What needs to be done:
For the material below, return exactly the lines starting at the one holding "- Peak Period Metered" and ending at the one holding "- Incidentals may", counting both as part of the range.

Supplied entries:
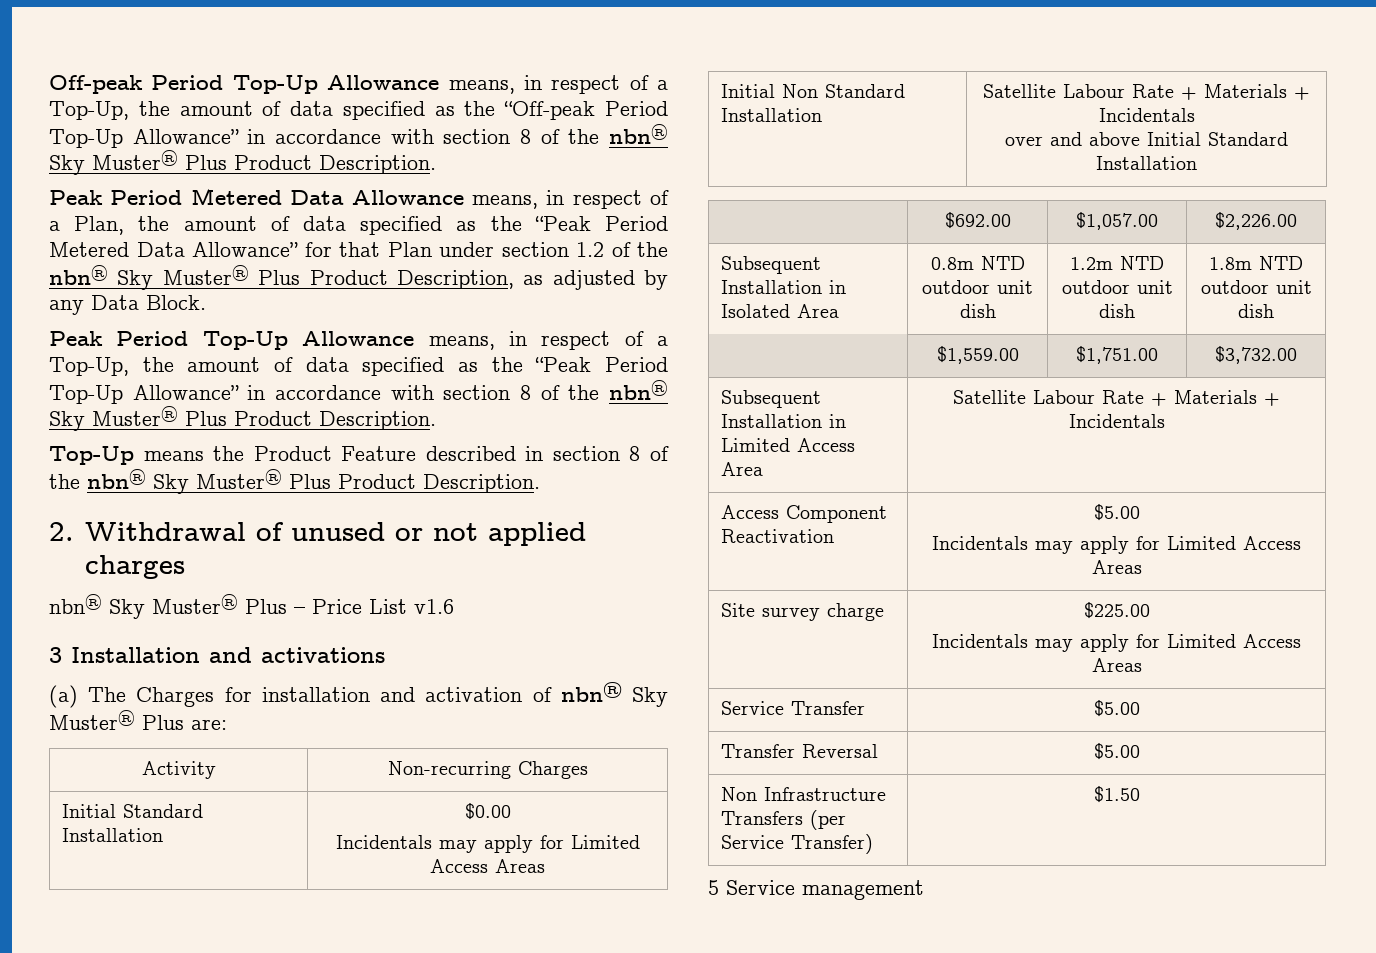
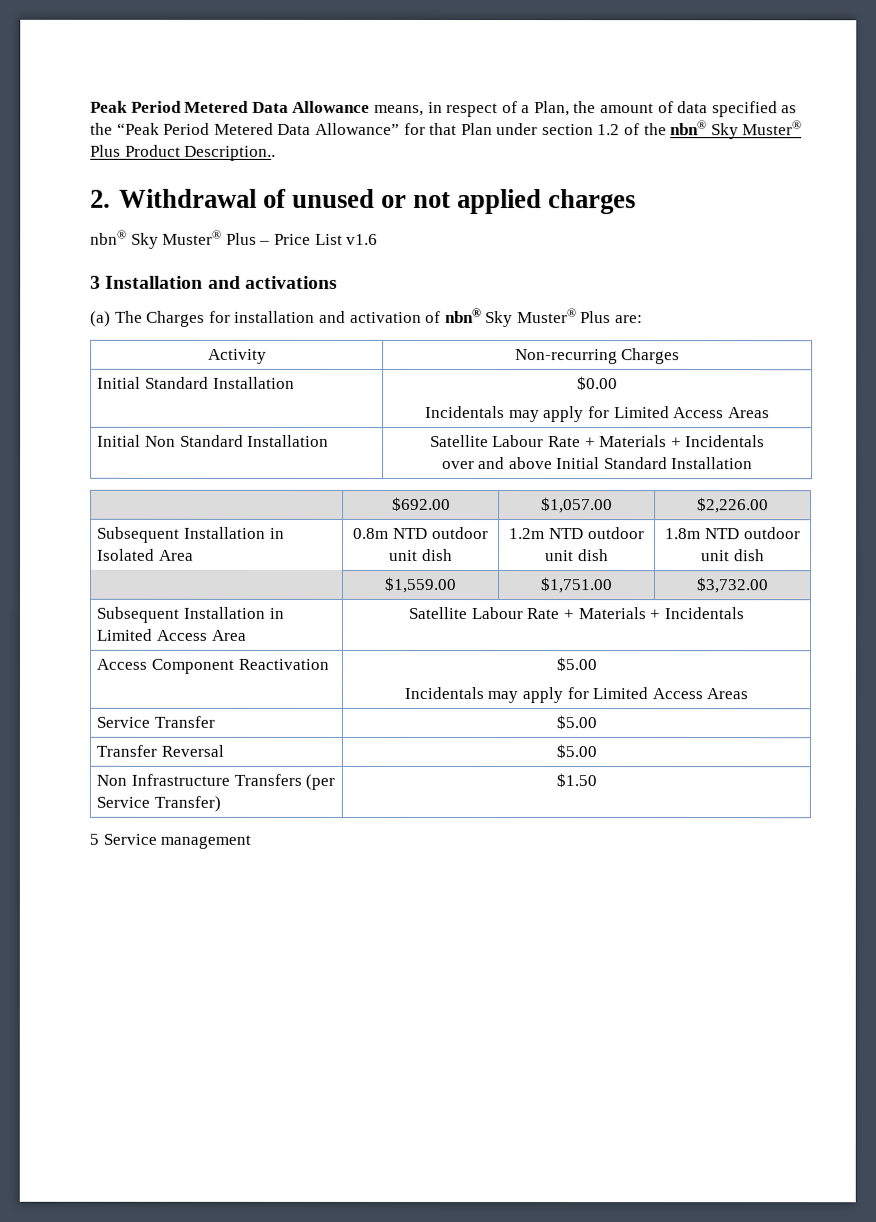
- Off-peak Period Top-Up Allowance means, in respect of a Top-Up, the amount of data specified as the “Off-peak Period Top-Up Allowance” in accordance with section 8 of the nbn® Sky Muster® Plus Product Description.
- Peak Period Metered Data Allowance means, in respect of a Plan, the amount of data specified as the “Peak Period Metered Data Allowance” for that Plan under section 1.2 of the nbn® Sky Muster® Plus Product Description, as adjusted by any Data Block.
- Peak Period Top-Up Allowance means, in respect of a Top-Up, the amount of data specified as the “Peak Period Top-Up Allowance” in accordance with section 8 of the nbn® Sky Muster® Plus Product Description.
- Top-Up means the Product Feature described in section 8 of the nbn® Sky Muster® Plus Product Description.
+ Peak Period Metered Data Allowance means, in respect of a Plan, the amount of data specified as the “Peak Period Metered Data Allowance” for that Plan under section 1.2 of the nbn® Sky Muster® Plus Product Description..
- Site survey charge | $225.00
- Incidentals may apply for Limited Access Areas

--

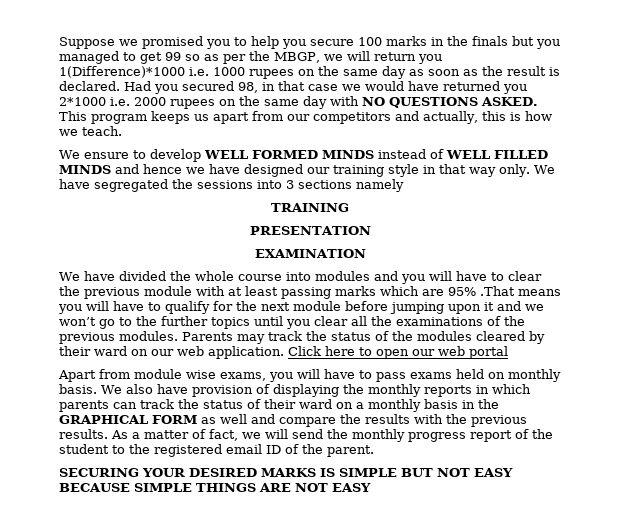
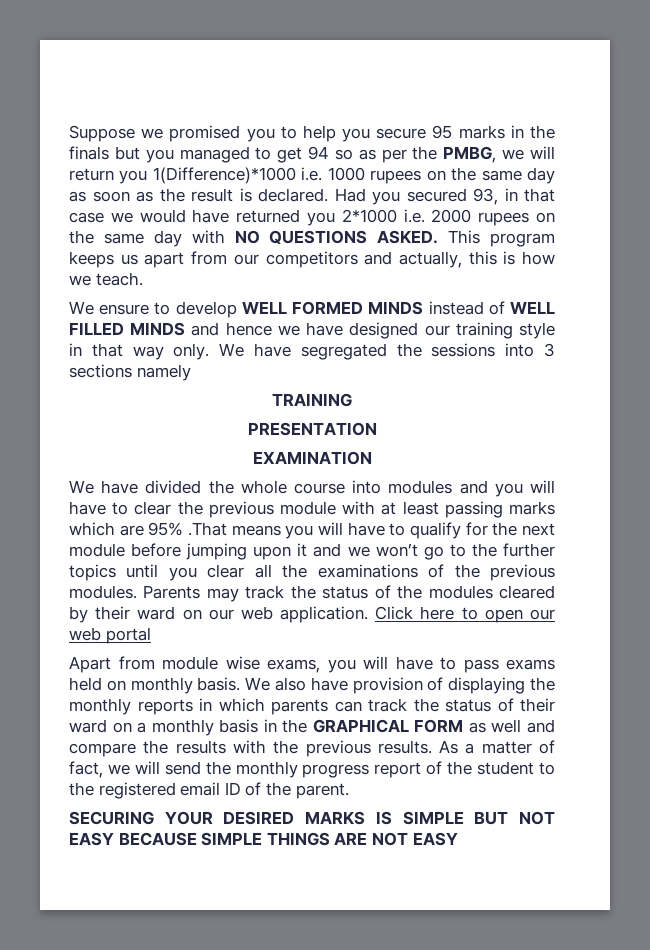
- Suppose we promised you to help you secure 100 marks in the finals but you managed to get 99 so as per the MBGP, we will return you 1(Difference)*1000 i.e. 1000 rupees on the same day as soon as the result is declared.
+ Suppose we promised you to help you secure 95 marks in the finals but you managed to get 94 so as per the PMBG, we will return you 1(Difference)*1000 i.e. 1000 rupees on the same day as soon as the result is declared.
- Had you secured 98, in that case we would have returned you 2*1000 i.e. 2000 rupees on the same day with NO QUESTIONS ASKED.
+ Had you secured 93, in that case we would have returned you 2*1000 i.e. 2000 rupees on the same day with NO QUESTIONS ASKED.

--

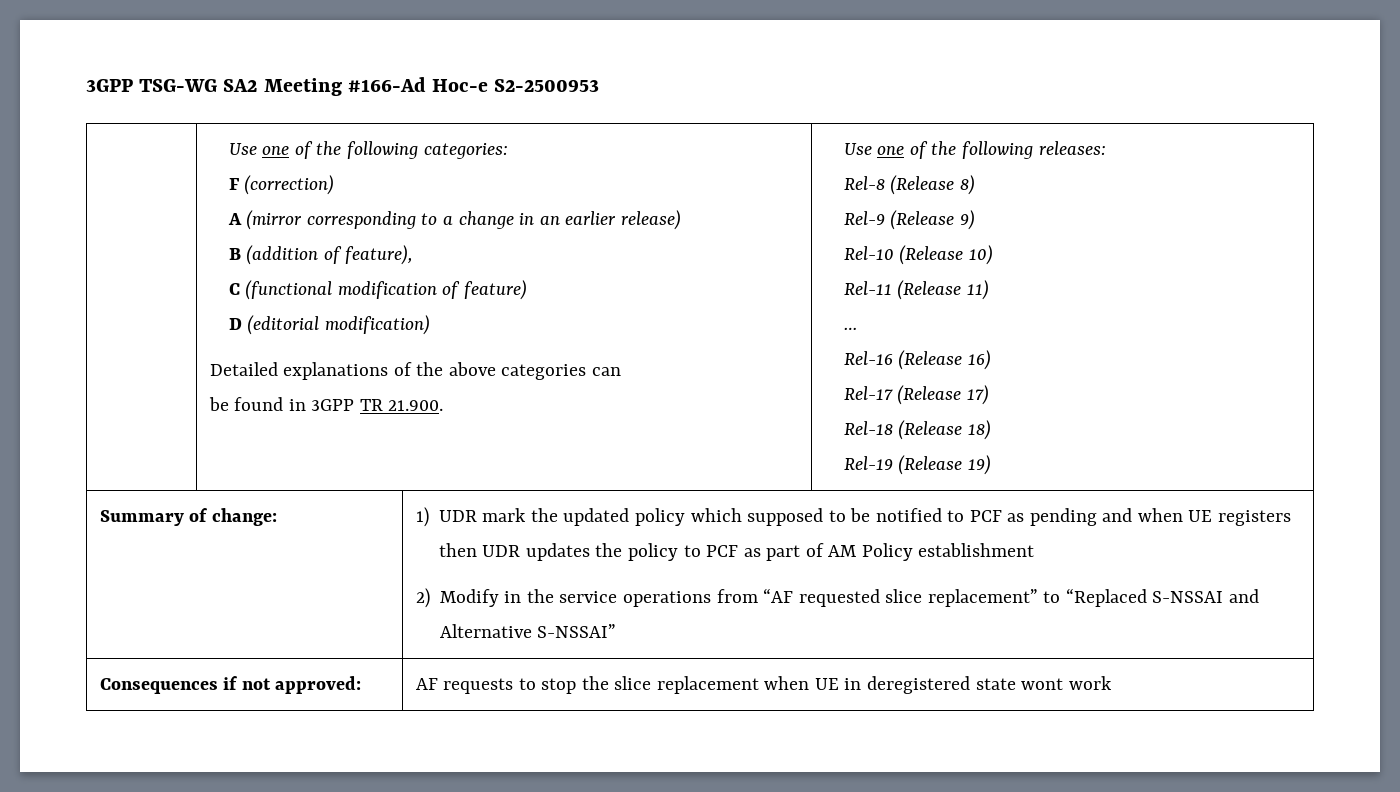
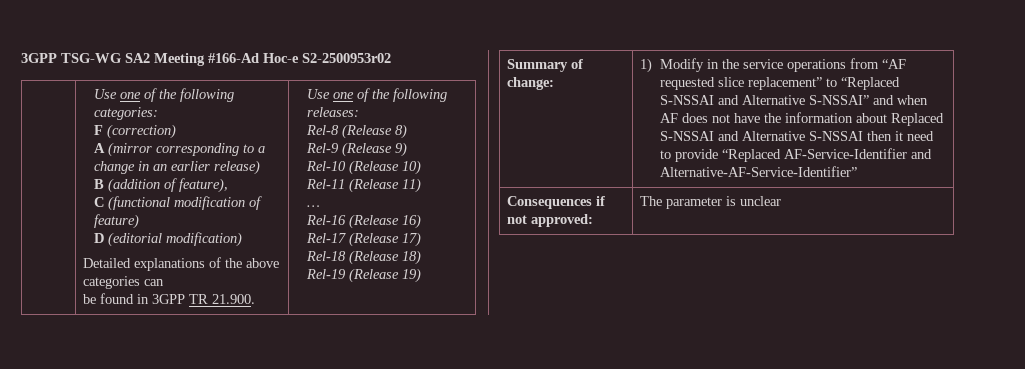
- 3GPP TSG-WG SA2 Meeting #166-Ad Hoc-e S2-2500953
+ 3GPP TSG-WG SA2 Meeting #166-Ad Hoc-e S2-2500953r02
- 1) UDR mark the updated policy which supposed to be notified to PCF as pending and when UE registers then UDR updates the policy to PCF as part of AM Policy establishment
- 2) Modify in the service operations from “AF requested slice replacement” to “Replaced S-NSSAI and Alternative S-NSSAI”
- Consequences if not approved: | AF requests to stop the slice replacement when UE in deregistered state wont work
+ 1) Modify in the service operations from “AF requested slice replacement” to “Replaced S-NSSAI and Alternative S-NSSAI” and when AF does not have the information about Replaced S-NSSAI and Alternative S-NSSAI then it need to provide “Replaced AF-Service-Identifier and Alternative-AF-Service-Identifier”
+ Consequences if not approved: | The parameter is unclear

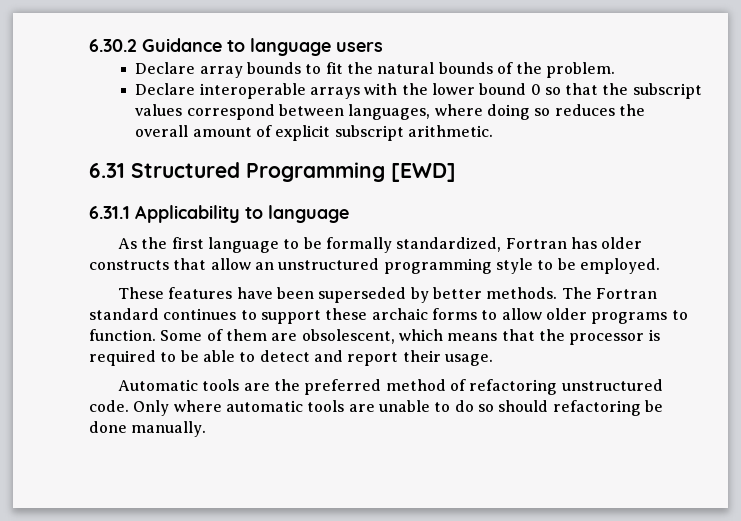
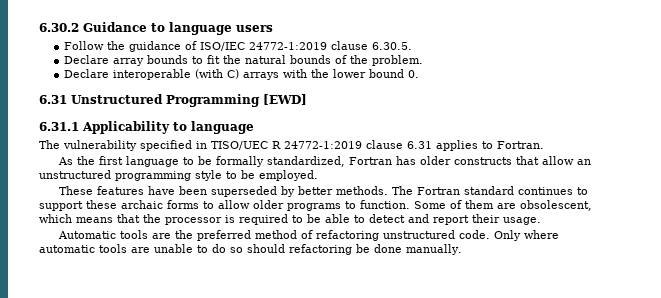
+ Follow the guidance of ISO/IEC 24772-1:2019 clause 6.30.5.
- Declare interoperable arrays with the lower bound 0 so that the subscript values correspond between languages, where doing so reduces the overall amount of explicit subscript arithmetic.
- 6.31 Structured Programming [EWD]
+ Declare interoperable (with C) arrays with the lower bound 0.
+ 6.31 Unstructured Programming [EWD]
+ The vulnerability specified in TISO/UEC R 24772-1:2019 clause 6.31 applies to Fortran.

Answer to the exercise:
- Peak Period Metered Data Allowance means, in respect of a Plan, the amount of data specified as the “Peak Period Metered Data Allowance” for that Plan under section 1.2 of the nbn® Sky Muster® Plus Product Description, as adjusted by any Data Block.
- Peak Period Top-Up Allowance means, in respect of a Top-Up, the amount of data specified as the “Peak Period Top-Up Allowance” in accordance with section 8 of the nbn® Sky Muster® Plus Product Description.
- Top-Up means the Product Feature described in section 8 of the nbn® Sky Muster® Plus Product Description.
+ Peak Period Metered Data Allowance means, in respect of a Plan, the amount of data specified as the “Peak Period Metered Data Allowance” for that Plan under section 1.2 of the nbn® Sky Muster® Plus Product Description..
- Site survey charge | $225.00
- Incidentals may apply for Limited Access Areas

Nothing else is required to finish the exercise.